Version comparison data:
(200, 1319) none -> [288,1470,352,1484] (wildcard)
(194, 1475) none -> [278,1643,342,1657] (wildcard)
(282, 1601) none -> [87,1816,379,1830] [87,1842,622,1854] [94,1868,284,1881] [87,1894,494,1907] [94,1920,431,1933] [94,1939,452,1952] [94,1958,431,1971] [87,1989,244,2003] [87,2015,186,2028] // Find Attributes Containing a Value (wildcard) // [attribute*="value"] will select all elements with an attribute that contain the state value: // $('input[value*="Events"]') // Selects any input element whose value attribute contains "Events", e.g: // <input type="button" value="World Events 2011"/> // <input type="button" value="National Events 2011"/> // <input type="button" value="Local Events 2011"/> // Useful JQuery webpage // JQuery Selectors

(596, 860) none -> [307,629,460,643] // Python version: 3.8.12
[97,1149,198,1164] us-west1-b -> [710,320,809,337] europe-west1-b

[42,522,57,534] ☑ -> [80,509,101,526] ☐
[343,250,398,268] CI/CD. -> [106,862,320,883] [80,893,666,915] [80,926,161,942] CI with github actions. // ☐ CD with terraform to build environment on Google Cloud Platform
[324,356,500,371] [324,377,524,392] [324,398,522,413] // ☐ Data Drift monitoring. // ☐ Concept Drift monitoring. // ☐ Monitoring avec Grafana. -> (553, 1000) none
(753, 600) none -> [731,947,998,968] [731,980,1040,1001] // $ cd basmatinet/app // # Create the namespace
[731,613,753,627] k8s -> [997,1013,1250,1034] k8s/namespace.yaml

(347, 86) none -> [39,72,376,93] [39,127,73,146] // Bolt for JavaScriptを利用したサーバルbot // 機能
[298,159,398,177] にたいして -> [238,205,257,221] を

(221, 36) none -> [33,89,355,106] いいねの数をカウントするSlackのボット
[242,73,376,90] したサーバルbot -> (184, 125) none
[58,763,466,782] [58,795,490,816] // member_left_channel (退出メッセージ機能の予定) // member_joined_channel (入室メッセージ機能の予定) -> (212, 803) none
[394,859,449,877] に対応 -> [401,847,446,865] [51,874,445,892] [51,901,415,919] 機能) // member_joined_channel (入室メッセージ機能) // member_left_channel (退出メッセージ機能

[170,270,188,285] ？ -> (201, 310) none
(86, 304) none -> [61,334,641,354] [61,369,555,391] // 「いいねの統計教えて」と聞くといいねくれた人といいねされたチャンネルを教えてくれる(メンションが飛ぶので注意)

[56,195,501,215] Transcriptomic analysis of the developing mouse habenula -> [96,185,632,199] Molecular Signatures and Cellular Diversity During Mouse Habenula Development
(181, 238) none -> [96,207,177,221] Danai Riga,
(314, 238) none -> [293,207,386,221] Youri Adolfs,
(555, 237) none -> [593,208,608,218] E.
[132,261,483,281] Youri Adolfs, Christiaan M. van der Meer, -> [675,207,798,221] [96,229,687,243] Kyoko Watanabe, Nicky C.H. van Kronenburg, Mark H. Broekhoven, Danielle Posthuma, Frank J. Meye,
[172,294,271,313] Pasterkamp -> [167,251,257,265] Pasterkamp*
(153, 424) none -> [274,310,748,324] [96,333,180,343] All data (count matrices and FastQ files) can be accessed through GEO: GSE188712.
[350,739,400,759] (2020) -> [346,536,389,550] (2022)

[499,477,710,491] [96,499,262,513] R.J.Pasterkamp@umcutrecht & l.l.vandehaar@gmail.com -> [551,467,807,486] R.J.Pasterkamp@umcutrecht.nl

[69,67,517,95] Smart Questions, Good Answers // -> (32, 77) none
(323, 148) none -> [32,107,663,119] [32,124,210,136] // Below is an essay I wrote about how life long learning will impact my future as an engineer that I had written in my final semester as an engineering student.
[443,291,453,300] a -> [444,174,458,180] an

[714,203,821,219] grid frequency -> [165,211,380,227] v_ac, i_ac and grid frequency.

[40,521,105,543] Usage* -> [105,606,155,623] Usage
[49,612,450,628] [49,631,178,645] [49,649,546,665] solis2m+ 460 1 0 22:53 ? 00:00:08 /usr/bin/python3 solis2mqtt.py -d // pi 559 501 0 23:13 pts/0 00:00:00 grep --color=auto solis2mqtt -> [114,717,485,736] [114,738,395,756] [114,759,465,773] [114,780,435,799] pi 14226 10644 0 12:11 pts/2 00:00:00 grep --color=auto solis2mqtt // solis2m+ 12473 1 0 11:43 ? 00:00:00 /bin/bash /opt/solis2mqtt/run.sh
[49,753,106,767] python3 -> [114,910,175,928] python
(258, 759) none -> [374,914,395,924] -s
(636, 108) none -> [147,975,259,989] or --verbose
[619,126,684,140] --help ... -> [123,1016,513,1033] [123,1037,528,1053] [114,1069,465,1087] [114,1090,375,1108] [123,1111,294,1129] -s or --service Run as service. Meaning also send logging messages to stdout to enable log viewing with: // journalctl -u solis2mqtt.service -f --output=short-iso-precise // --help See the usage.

* WHAT THE TASK REQUIRES *
Please set down each of the entries above exactly as given.

* RESULT OF THIS EXERCISE *
(200, 1319) none -> [288,1470,352,1484] (wildcard)
(194, 1475) none -> [278,1643,342,1657] (wildcard)
(282, 1601) none -> [87,1816,379,1830] [87,1842,622,1854] [94,1868,284,1881] [87,1894,494,1907] [94,1920,431,1933] [94,1939,452,1952] [94,1958,431,1971] [87,1989,244,2003] [87,2015,186,2028] // Find Attributes Containing a Value (wildcard) // [attribute*="value"] will select all elements with an attribute that contain the state value: // $('input[value*="Events"]') // Selects any input element whose value attribute contains "Events", e.g: // <input type="button" value="World Events 2011"/> // <input type="button" value="National Events 2011"/> // <input type="button" value="Local Events 2011"/> // Useful JQuery webpage // JQuery Selectors

(596, 860) none -> [307,629,460,643] // Python version: 3.8.12
[97,1149,198,1164] us-west1-b -> [710,320,809,337] europe-west1-b

[42,522,57,534] ☑ -> [80,509,101,526] ☐
[343,250,398,268] CI/CD. -> [106,862,320,883] [80,893,666,915] [80,926,161,942] CI with github actions. // ☐ CD with terraform to build environment on Google Cloud Platform
[324,356,500,371] [324,377,524,392] [324,398,522,413] // ☐ Data Drift monitoring. // ☐ Concept Drift monitoring. // ☐ Monitoring avec Grafana. -> (553, 1000) none
(753, 600) none -> [731,947,998,968] [731,980,1040,1001] // $ cd basmatinet/app // # Create the namespace
[731,613,753,627] k8s -> [997,1013,1250,1034] k8s/namespace.yaml

(347, 86) none -> [39,72,376,93] [39,127,73,146] // Bolt for JavaScriptを利用したサーバルbot // 機能
[298,159,398,177] にたいして -> [238,205,257,221] を

(221, 36) none -> [33,89,355,106] いいねの数をカウントするSlackのボット
[242,73,376,90] したサーバルbot -> (184, 125) none
[58,763,466,782] [58,795,490,816] // member_left_channel (退出メッセージ機能の予定) // member_joined_channel (入室メッセージ機能の予定) -> (212, 803) none
[394,859,449,877] に対応 -> [401,847,446,865] [51,874,445,892] [51,901,415,919] 機能) // member_joined_channel (入室メッセージ機能) // member_left_channel (退出メッセージ機能

[170,270,188,285] ？ -> (201, 310) none
(86, 304) none -> [61,334,641,354] [61,369,555,391] // 「いいねの統計教えて」と聞くといいねくれた人といいねされたチャンネルを教えてくれる(メンションが飛ぶので注意)

[56,195,501,215] Transcriptomic analysis of the developing mouse habenula -> [96,185,632,199] Molecular Signatures and Cellular Diversity During Mouse Habenula Development
(181, 238) none -> [96,207,177,221] Danai Riga,
(314, 238) none -> [293,207,386,221] Youri Adolfs,
(555, 237) none -> [593,208,608,218] E.
[132,261,483,281] Youri Adolfs, Christiaan M. van der Meer, -> [675,207,798,221] [96,229,687,243] Kyoko Watanabe, Nicky C.H. van Kronenburg, Mark H. Broekhoven, Danielle Posthuma, Frank J. Meye,
[172,294,271,313] Pasterkamp -> [167,251,257,265] Pasterkamp*
(153, 424) none -> [274,310,748,324] [96,333,180,343] All data (count matrices and FastQ files) can be accessed through GEO: GSE188712.
[350,739,400,759] (2020) -> [346,536,389,550] (2022)

[499,477,710,491] [96,499,262,513] R.J.Pasterkamp@umcutrecht & l.l.vandehaar@gmail.com -> [551,467,807,486] R.J.Pasterkamp@umcutrecht.nl

[69,67,517,95] Smart Questions, Good Answers // -> (32, 77) none
(323, 148) none -> [32,107,663,119] [32,124,210,136] // Below is an essay I wrote about how life long learning will impact my future as an engineer that I had written in my final semester as an engineering student.
[443,291,453,300] a -> [444,174,458,180] an

[714,203,821,219] grid frequency -> [165,211,380,227] v_ac, i_ac and grid frequency.

[40,521,105,543] Usage* -> [105,606,155,623] Usage
[49,612,450,628] [49,631,178,645] [49,649,546,665] solis2m+ 460 1 0 22:53 ? 00:00:08 /usr/bin/python3 solis2mqtt.py -d // pi 559 501 0 23:13 pts/0 00:00:00 grep --color=auto solis2mqtt -> [114,717,485,736] [114,738,395,756] [114,759,465,773] [114,780,435,799] pi 14226 10644 0 12:11 pts/2 00:00:00 grep --color=auto solis2mqtt // solis2m+ 12473 1 0 11:43 ? 00:00:00 /bin/bash /opt/solis2mqtt/run.sh
[49,753,106,767] python3 -> [114,910,175,928] python
(258, 759) none -> [374,914,395,924] -s
(636, 108) none -> [147,975,259,989] or --verbose
[619,126,684,140] --help ... -> [123,1016,513,1033] [123,1037,528,1053] [114,1069,465,1087] [114,1090,375,1108] [123,1111,294,1129] -s or --service Run as service. Meaning also send logging messages to stdout to enable log viewing with: // journalctl -u solis2mqtt.service -f --output=short-iso-precise // --help See the usage.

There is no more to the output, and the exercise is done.